Dress them up in black, put some Goth makeup on them, give them a name like The Apocalyptics, and the GOP candidates for president would fit right in with the head-banger crowd.
John Feffer, last updated: January 10, 2012
Foreign Policy in Focus
They’re like a heavy metal band. Dress them up in black, put some Goth makeup on them, give them a name like The Apocalyptics, and they’d fit right in with the head-banger crowd. After all, it’s mostly doom and gloom with the Republican candidates, particularly when they start in on foreign policy. The lead singer for a while, Michele Bachmann, loved to croon about the world entering its final days. Bass player Rick Perry has rapped about the threat of Islamic terrorists surging up from Mexico. Lead guitarists Mitt Romney and Newt Gingrich have done a duet about going to war with Iran. And in the rhythm section, Rick Santorum, who definitely prefers sticks to carrots, has kept up a steady drumbeat for war with all comers, including China.
It used to be a bigger group. But those with sunnier dispositions like Herman Cain have dropped out. Jon Huntsman, who looks like he really belongs in a boy band, won’t likely be playing the tambourine for much longer. In fact, The Apocalyptics might well break up after their gig today in New Hampshire. Following shows in South Carolina and Florida, frontman Mitt Romney might go solo by the end of the month.
So, this might be one of the last chances to do a behind-the-music look at the Republicans who want to rock the White House and the world.

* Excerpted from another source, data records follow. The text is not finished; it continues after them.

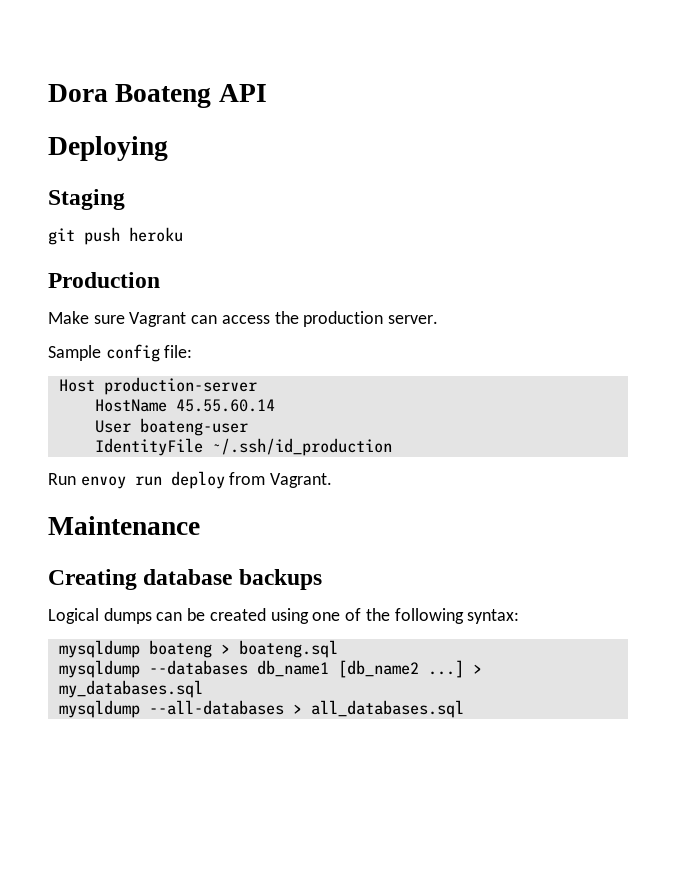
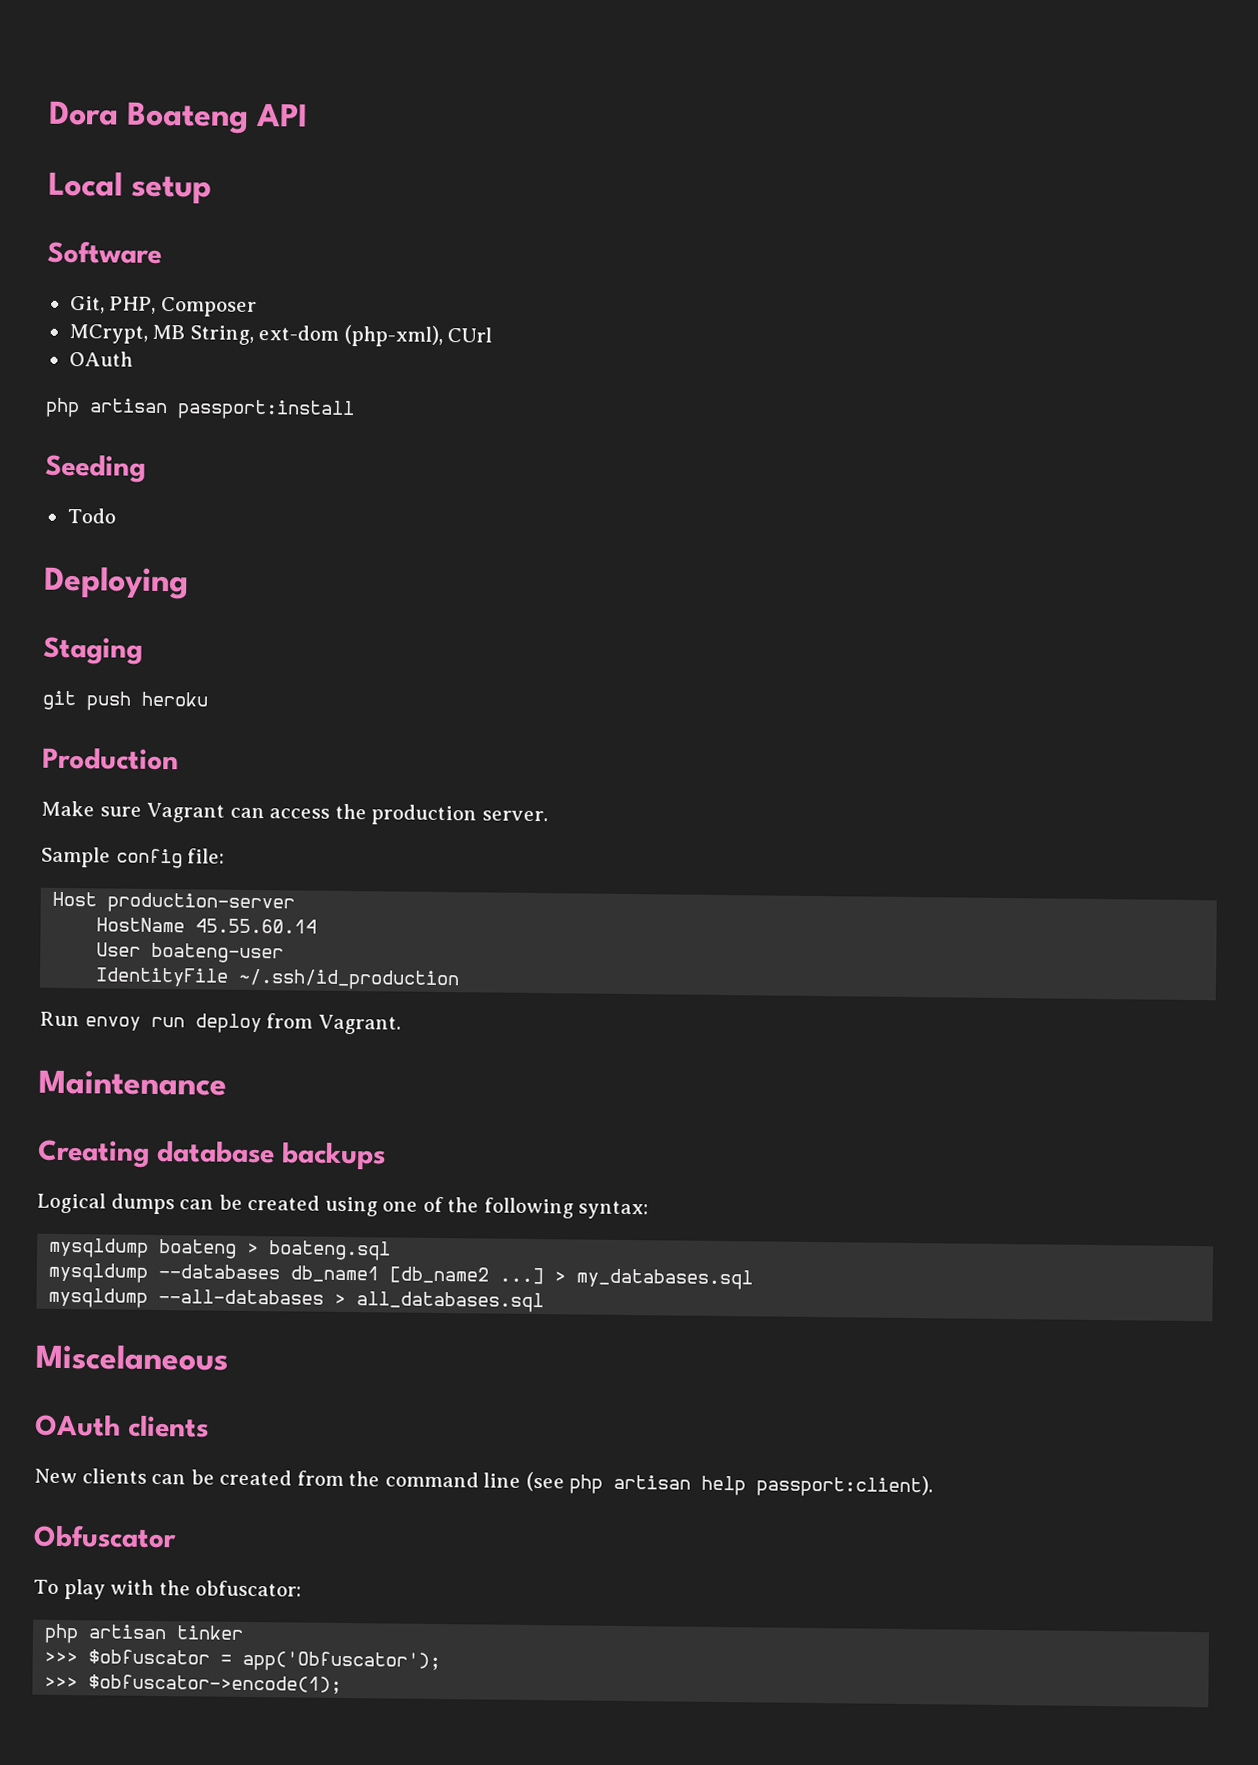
(267, 93) none -> [48,170,213,204] [47,240,162,264] [69,296,257,317] [68,324,493,347] [68,351,133,367] [45,397,355,421] [45,454,146,483] [66,507,116,524] // Local setup // Software // Git, PHP, Composer // MCrypt, MB String, ext-dom (php-xml), CUrl // OAuth // php artisan passport:install // Seeding // Todo
(464, 709) none -> [35,1343,229,1371] [35,1414,209,1438] [34,1468,934,1498] [33,1524,177,1549] [33,1579,303,1600] [44,1623,245,1644] [44,1649,442,1673] [44,1674,343,1694] // Miscelaneous // OAuth clients // New clients can be created from the command line (see php artisan help passport:client). // Obfuscator // To play with the obfuscator: // php artisan tinker // >>> $obfuscator = app('Obfuscator'); // >>> $obfuscator->encode(1);

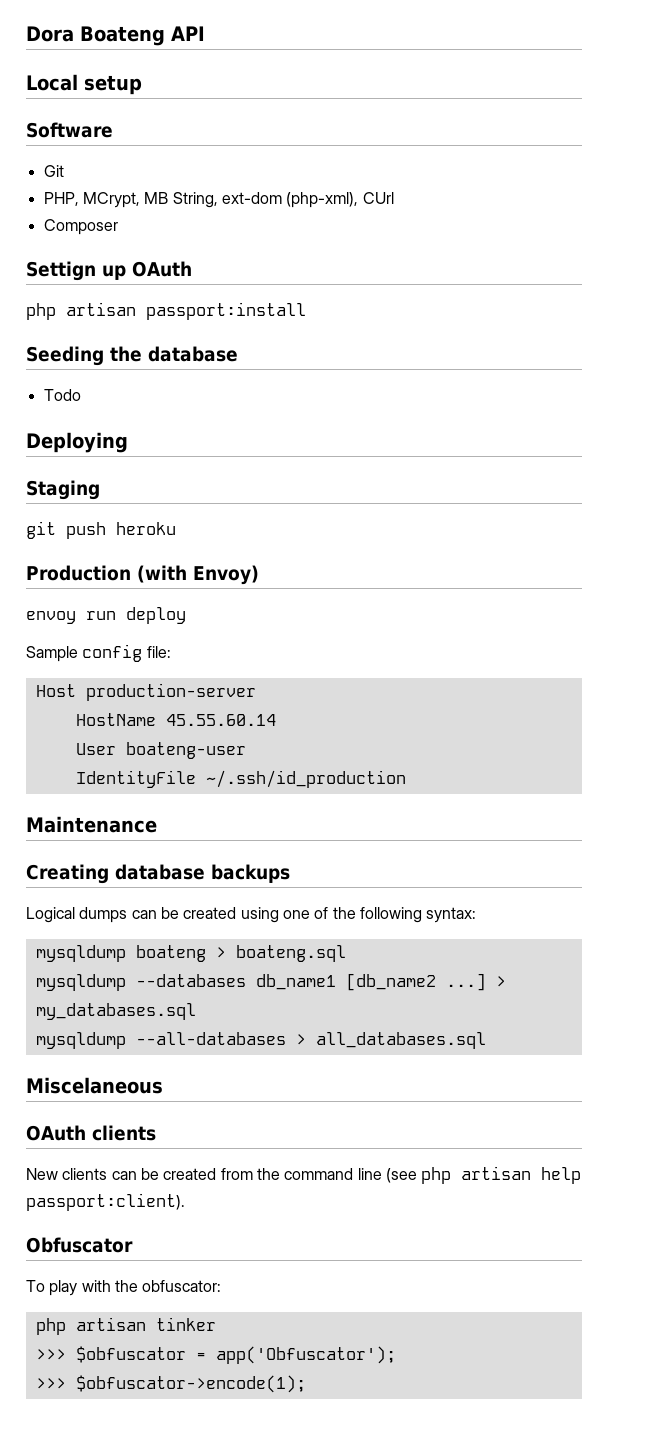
[69,296,257,317] Git, PHP, Composer // -> [43,165,64,177] [43,192,79,206] Git // PHP,
(493, 335) none -> [43,219,118,235] [26,261,126,281] Composer // Settign up
(146, 468) none -> [110,346,238,362] the database
[41,800,548,826] // Make sure Vagrant can access the production server. -> [137,565,259,585] [26,607,186,624] (with Envoy) // envoy run deploy
[39,1011,401,1035] // Run envoy run deploy from Vagrant. -> (406, 779) none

But I warn you: it’s not pretty. In fact, Ozzy Osborne chewing on the head of a bat is pretty tame compared to these guys. When not going after each other’s throats, The Apocalyptics are biting off the head of at least one dove a day during their current tour. Their teeth are sharp. They’re out for blood.
This isn’t just heavy metal. It’s death metal. These guys can’t stop screaming about war.
One reason The Apocalyptics are ranting so loudly about martial matters is so they can be heard above the din of current conflicts. The act currently at the top of the charts, Black Prez, is no stranger to the gangsta life. The Apocalyptics have to go practically ballistic to outdo the guy who killed Osama bin Laden, expanded the drone war in Pakistan, held the line in Afghanistan, squeezed Iran, and pumped up the military profile in Asia-Pacific. Because there’s not a lot of room to the right of the Prez on national security issues, his competition has to go to extremes to keep the fan base energized.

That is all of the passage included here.